Both McCleary and Lunsford said “no.”
“Climate change is an atmospheric phenomenon happening at mostly the lower levels of the atmosphere,” McCleary said. “Meteors, the big ones like bolides, enter way, way up at the top, like 100 kilometers – so the edge of the stratosphere, going into the ionosphere – where man-made climate change doesn’t have a huge effect.”
Noted Lunsford: “These are going to strike the earth no matter what’s going on in our atmosphere.”
The Cape Cod meteor debris field is reachable by boat. Should you go looking for fragments?
The meteorites fell into water with a depth of 100 feet, the Meteorites Falls summary reported.
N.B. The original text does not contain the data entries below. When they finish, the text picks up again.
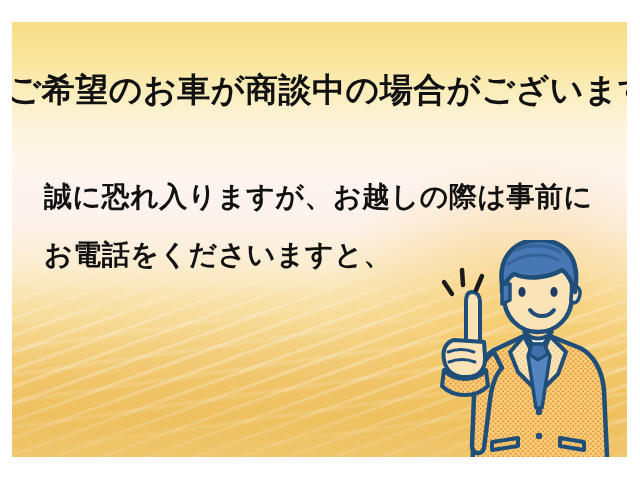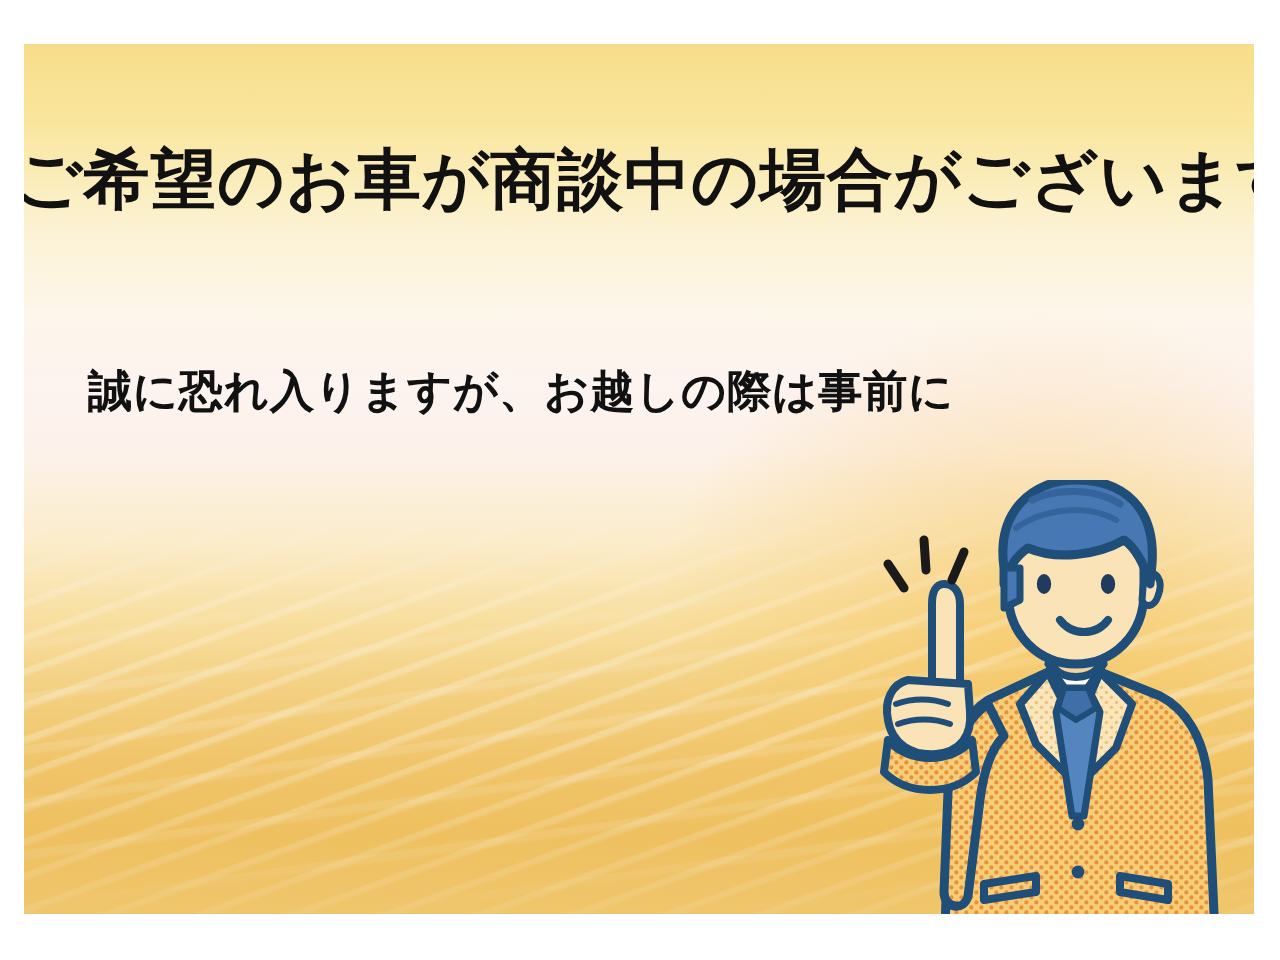--- a/index.html
+++ b/index.html
@@ -78,7 +78,7 @@
     position:absolute;left:32px;top:146px;width:560px;
   }
   .body-line{
-    font-size:22px;font-weight:bold;color:#111111;
+    font-size:28px;font-weight:bold;color:#111111;
     line-height:58px;height:58px;white-space:nowrap;letter-spacing:0.5px;
     font-family:"DejaVu Sans","Liberation Sans",sans-serif;
   }

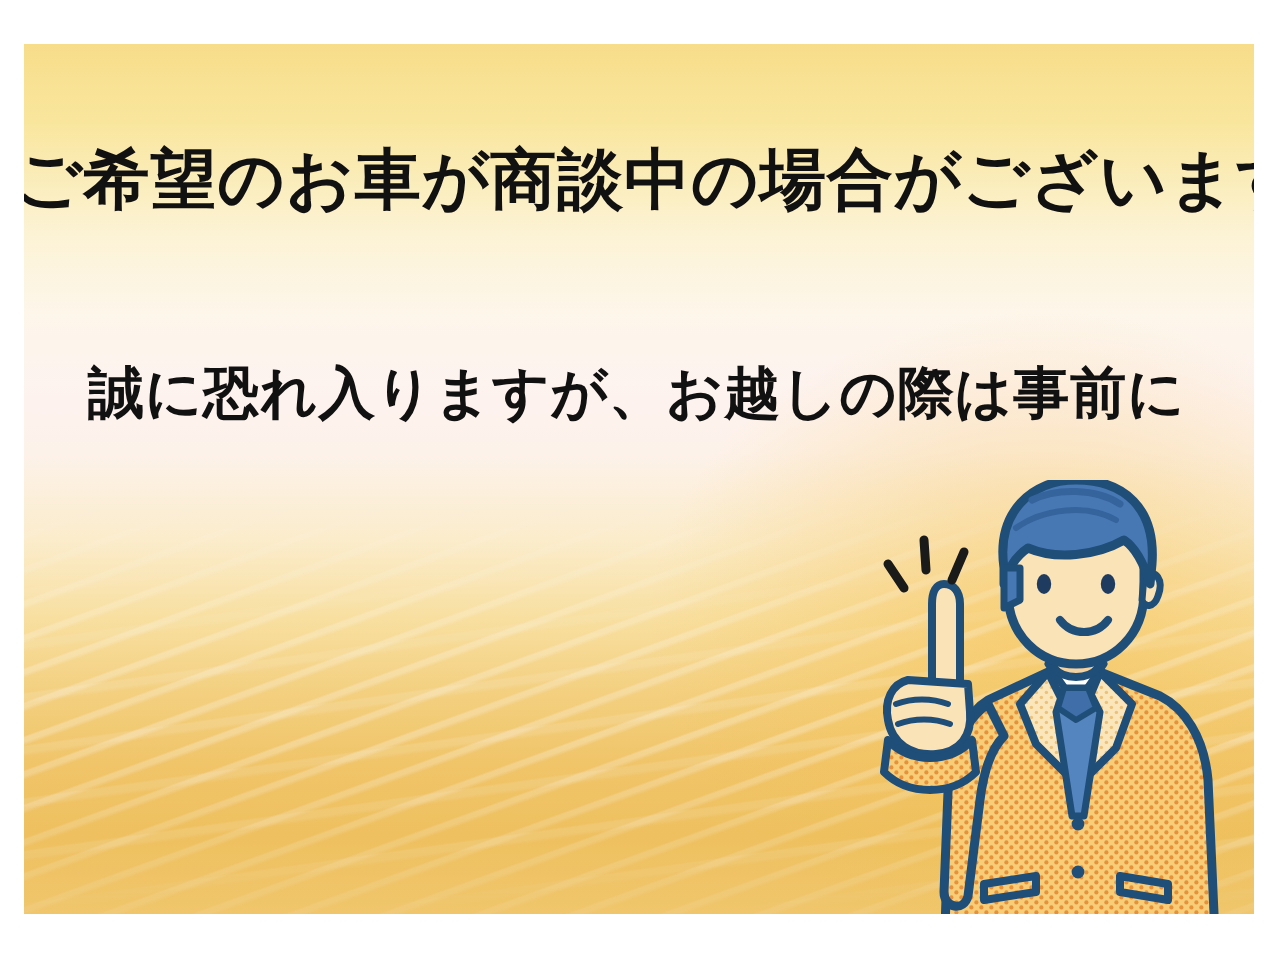--- a/index.html
+++ b/index.html
@@ -104,6 +104,7 @@
 
     <div id="body-copy">
       <div class="body-line">誠に恐れ入りますが、お越しの際は事前に</div>
+      <div class="body-line">お電話をくださいますと、</div>
     </div>
 
     <div id="illustration">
“Most meteorites are strongly attracted to a magnet, and these ones are within reach of a 100-foot length of rope dangled off of a boat. In case anyone is interested in such factoids,” the summary said.
But Lunsford cautioned against going on a wild goose chase for these meteorites for a few reasons.
“We don’t know if this particular one had a high metal content. It needed to have a lot of iron or nickel to be attracted to a magnet. A lot of these are totally made of stone,” Lunsford said.
Plus, the size of the meteorites are likely very small.
“This is even worse than a needle in a haystack. It would be a waste of time to try and find it,” he said.